Tuesday, June 25, 2019

Weird Endings

Image by Kate Peters/Financial Times

A classic Brooks in strictly formal terms ("How Artificial Intelligence Can Save Your Life"): 13 paragraphs on how nice AI can be, presented as interesting things he's been learning about in his wide reading on the subject, and then in paragraph 14 a first reference to a book by this guy he just met at the Aspen Ideas Festival, from which 10 of the previous paragraphs are in fact culled (Deep Medicine: How Artificial Intelligence Can Make Healthcare Human Again, by Eric Topol, 2019).

At the end, he brushes up against an issue that might be interesting: something I never know quite what to think about, anyway, the privacy issue, the way these genuinely lifesaving capacities are connected to the existence of intimate information about us all over cyberspace, in this case the AI programs that can estimate how serious texts sent to a suicide hotline are by analyzing their vocabulary, or diagnose depression on the basis of Instagram posts. But where Brooks wanders is really peculiar:
You can imagine how problematic this could be if the information gets used by employers or the state.
But if it’s a matter of life and death, I suspect we’re going to go there. At some level we’re all strangers to ourselves. We’re all about to know ourselves a lot more deeply. You tell me if that’s good or bad.
and that's it. What the hell? The Internet is going to force us all to attain self-knowledge? (Brooks was very hot on opposing self-knowledge in 2014.) It threatens our ability to keep things private from ourselves?


Making neckties, Division St., Little Italy, ca. 1890. Photo by Jacob A. Riis/Museum of the City of New York/Getty Images.

Of course the worst thing he could learn about himself probably isn't about his psychosexual disturbances or lack of education and laziness. He might learn he's a liberal. That seemed to be happening on Friday ("Your Daily Dose of Optimism!"), reacting to photos of the Lower East Side in the 1890s where one of his grandfathers grew up to become a lawyer:
When you grow up with this background, you have a deep sense of the goodness and purpose of America. America is the land of milk and honey. Lincoln could go from a log cabin to the White House. A Jewish boy from the Bronx named Ralph Lifshitz could grow up to become Ralph Lauren and redefine American preppy. You could be born on the fringes and assimilate into this new thing called an American.
Lauren is such a great example, since he created the WASP ascendancy as a brand, like Irving Berlin writing "White Christmas", but an entire life, and what makes this happy story impossible nowadays is that the WASP ascendancy no longer exists:
there is no longer a single American mainstream to serve as the structural spine of the nation. Mainline Protestantism is no longer the dominant religion and cultural force. The WASP establishment no longer rules the roost. There is no white majority in our kindergartens, and soon there will be no white majority in our society.
The lack of a WASP ascendancy is destroying the American dream for millions of immigrants! Not to mention too many TV channels and pop music genres.
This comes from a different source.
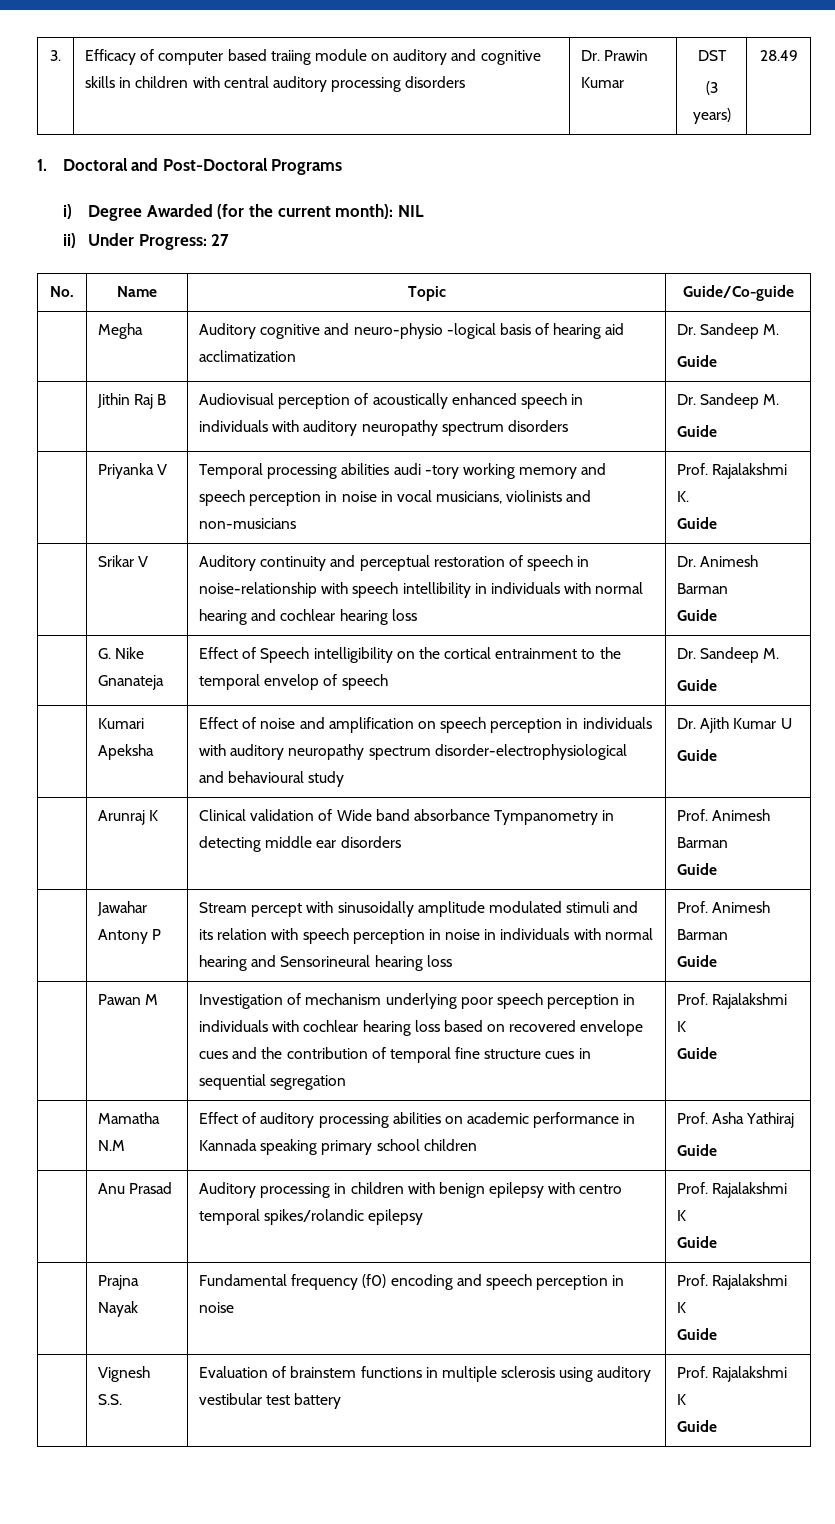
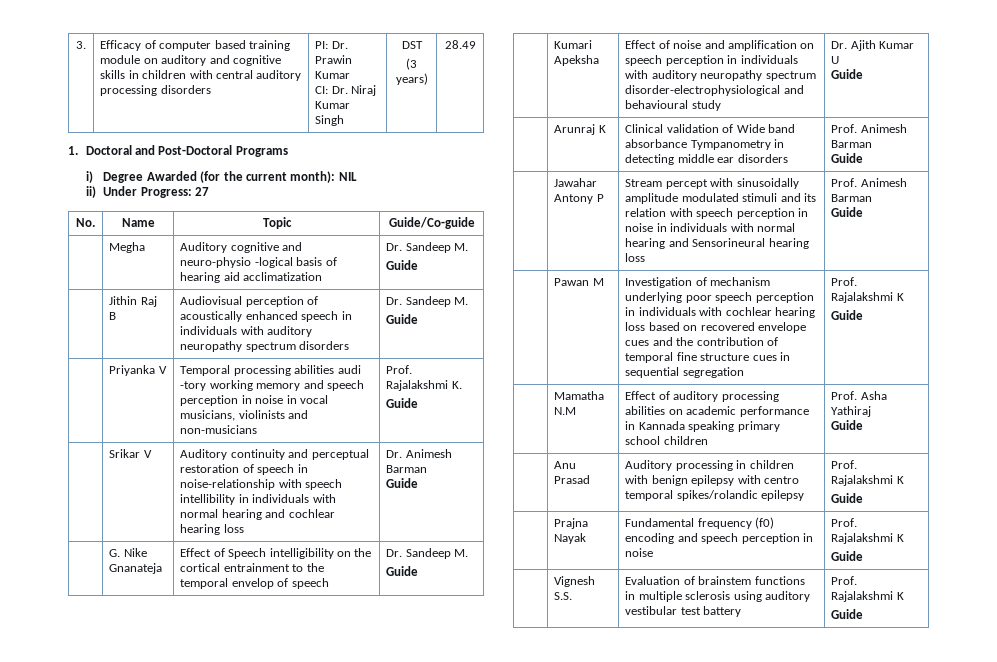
- 3. | Efficacy of computer based traiing module on auditory and cognitive skills in children with central auditory processing disorders | Dr. Prawin Kumar | DST
+ 3. | Efficacy of computer based training module on auditory and cognitive skills in children with central auditory processing disorders | PI: Dr. Prawin Kumar
+ CI: Dr. Niraj Kumar Singh | DST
But then Brooks thinks of something he learned from Rabbi Sachs (how Ralph Lauren is that, by the way, to rely on the only rabbi in the House of Lords) about the Jews of the 6th century B.C.E. after the Babylonian conquest, who took the advice of Prophet Jeremiah to forget about the Babylonian Dream, as it were, and just do the best they could while being Jewish.
In a world of radical pluralism, we are all Jews. We have no choice but to build a mass multicultural democracy, a society that has no dominant center but is a collection of creative minorities.
Which is Whitmanesque, so it should turn out to be American too!
Pluralism today is creating a new sort of person, especially among the young. They don’t just relish diversity; they embody it. Many have mixed roots — say, half-French/half-Dominican. Many are border stalkers; they live between cultures, switch back and forth, and work hard to build a multiplicity of influences into a single coherent life. They’re Whitmanesque, containing multitudes, holding opposite ideas in their minds at the same time.
So what the heck!
I used to think that America had to find a new unifying national narrative. Now I wonder if not having a single national narrative will become our national narrative.